- Opening Delimiter -

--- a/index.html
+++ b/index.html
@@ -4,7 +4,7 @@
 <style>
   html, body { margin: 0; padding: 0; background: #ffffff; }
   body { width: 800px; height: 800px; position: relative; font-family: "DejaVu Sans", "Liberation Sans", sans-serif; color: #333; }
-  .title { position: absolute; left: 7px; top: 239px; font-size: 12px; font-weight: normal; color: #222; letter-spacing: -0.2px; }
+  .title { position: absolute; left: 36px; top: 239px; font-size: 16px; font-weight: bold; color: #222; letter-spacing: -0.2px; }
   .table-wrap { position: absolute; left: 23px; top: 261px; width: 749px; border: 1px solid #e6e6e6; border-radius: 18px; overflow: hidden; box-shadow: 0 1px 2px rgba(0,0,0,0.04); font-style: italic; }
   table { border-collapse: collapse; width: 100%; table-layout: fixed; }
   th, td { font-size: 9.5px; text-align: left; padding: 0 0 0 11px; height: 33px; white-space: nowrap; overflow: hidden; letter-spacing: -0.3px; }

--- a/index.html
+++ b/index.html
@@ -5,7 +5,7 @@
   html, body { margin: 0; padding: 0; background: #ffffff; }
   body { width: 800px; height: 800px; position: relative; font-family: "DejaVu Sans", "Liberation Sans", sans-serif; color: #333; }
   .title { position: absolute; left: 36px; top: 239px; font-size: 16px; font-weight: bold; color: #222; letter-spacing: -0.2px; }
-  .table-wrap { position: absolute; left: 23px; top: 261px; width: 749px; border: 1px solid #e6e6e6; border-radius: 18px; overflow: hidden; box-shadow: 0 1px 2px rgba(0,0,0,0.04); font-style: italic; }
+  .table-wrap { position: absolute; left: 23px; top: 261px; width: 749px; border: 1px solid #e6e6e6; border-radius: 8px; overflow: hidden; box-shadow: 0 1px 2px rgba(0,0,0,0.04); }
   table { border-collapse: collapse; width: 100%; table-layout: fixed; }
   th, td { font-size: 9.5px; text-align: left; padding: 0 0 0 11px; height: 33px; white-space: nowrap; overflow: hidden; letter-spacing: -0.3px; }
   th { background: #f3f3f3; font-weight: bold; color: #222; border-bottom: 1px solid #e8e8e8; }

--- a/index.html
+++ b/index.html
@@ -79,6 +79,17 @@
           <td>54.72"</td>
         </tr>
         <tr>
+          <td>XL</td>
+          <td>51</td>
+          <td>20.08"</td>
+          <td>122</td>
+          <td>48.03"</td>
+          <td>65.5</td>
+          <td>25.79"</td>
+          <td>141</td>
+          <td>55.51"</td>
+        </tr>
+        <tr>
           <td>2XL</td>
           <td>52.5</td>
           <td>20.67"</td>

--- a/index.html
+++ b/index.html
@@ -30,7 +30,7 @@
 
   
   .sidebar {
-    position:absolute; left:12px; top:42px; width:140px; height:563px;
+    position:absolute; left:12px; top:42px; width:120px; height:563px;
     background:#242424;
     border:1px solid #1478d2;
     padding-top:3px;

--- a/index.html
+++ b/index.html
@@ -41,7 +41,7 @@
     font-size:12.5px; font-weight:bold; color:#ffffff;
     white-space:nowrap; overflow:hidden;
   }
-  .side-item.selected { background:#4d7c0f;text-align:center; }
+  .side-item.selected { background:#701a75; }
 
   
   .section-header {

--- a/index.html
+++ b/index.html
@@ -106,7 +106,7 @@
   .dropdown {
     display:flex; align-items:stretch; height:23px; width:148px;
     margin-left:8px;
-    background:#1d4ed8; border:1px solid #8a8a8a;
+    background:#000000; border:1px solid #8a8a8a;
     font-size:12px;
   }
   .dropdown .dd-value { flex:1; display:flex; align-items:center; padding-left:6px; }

- Closing Delimiter -

- _Directions_: Write the material out once more, exactly.

- _Exercise answer_:
--- a/index.html
+++ b/index.html
@@ -4,7 +4,7 @@
 <style>
   html, body { margin: 0; padding: 0; background: #ffffff; }
   body { width: 800px; height: 800px; position: relative; font-family: "DejaVu Sans", "Liberation Sans", sans-serif; color: #333; }
-  .title { position: absolute; left: 7px; top: 239px; font-size: 12px; font-weight: normal; color: #222; letter-spacing: -0.2px; }
+  .title { position: absolute; left: 36px; top: 239px; font-size: 16px; font-weight: bold; color: #222; letter-spacing: -0.2px; }
   .table-wrap { position: absolute; left: 23px; top: 261px; width: 749px; border: 1px solid #e6e6e6; border-radius: 18px; overflow: hidden; box-shadow: 0 1px 2px rgba(0,0,0,0.04); font-style: italic; }
   table { border-collapse: collapse; width: 100%; table-layout: fixed; }
   th, td { font-size: 9.5px; text-align: left; padding: 0 0 0 11px; height: 33px; white-space: nowrap; overflow: hidden; letter-spacing: -0.3px; }

--- a/index.html
+++ b/index.html
@@ -5,7 +5,7 @@
   html, body { margin: 0; padding: 0; background: #ffffff; }
   body { width: 800px; height: 800px; position: relative; font-family: "DejaVu Sans", "Liberation Sans", sans-serif; color: #333; }
   .title { position: absolute; left: 36px; top: 239px; font-size: 16px; font-weight: bold; color: #222; letter-spacing: -0.2px; }
-  .table-wrap { position: absolute; left: 23px; top: 261px; width: 749px; border: 1px solid #e6e6e6; border-radius: 18px; overflow: hidden; box-shadow: 0 1px 2px rgba(0,0,0,0.04); font-style: italic; }
+  .table-wrap { position: absolute; left: 23px; top: 261px; width: 749px; border: 1px solid #e6e6e6; border-radius: 8px; overflow: hidden; box-shadow: 0 1px 2px rgba(0,0,0,0.04); }
   table { border-collapse: collapse; width: 100%; table-layout: fixed; }
   th, td { font-size: 9.5px; text-align: left; padding: 0 0 0 11px; height: 33px; white-space: nowrap; overflow: hidden; letter-spacing: -0.3px; }
   th { background: #f3f3f3; font-weight: bold; color: #222; border-bottom: 1px solid #e8e8e8; }

--- a/index.html
+++ b/index.html
@@ -79,6 +79,17 @@
           <td>54.72"</td>
         </tr>
         <tr>
+          <td>XL</td>
+          <td>51</td>
+          <td>20.08"</td>
+          <td>122</td>
+          <td>48.03"</td>
+          <td>65.5</td>
+          <td>25.79"</td>
+          <td>141</td>
+          <td>55.51"</td>
+        </tr>
+        <tr>
           <td>2XL</td>
           <td>52.5</td>
           <td>20.67"</td>

--- a/index.html
+++ b/index.html
@@ -30,7 +30,7 @@
 
   
   .sidebar {
-    position:absolute; left:12px; top:42px; width:140px; height:563px;
+    position:absolute; left:12px; top:42px; width:120px; height:563px;
     background:#242424;
     border:1px solid #1478d2;
     padding-top:3px;

--- a/index.html
+++ b/index.html
@@ -41,7 +41,7 @@
     font-size:12.5px; font-weight:bold; color:#ffffff;
     white-space:nowrap; overflow:hidden;
   }
-  .side-item.selected { background:#4d7c0f;text-align:center; }
+  .side-item.selected { background:#701a75; }
 
   
   .section-header {

--- a/index.html
+++ b/index.html
@@ -106,7 +106,7 @@
   .dropdown {
     display:flex; align-items:stretch; height:23px; width:148px;
     margin-left:8px;
-    background:#1d4ed8; border:1px solid #8a8a8a;
+    background:#000000; border:1px solid #8a8a8a;
     font-size:12px;
   }
   .dropdown .dd-value { flex:1; display:flex; align-items:center; padding-left:6px; }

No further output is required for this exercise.